▶ **EXERCISE BRIEF**: After reading the data below, copy out every line that contains the word "later".

▶ **MATERIAL SHOWN**:
● ● ● ● ●

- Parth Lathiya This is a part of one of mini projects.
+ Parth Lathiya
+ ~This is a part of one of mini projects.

● ● ● ● ●

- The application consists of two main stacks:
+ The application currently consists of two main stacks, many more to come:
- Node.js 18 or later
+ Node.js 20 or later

● ● ● ● ●

▶ **RESPONSE**:
- Node.js 18 or later
+ Node.js 20 or later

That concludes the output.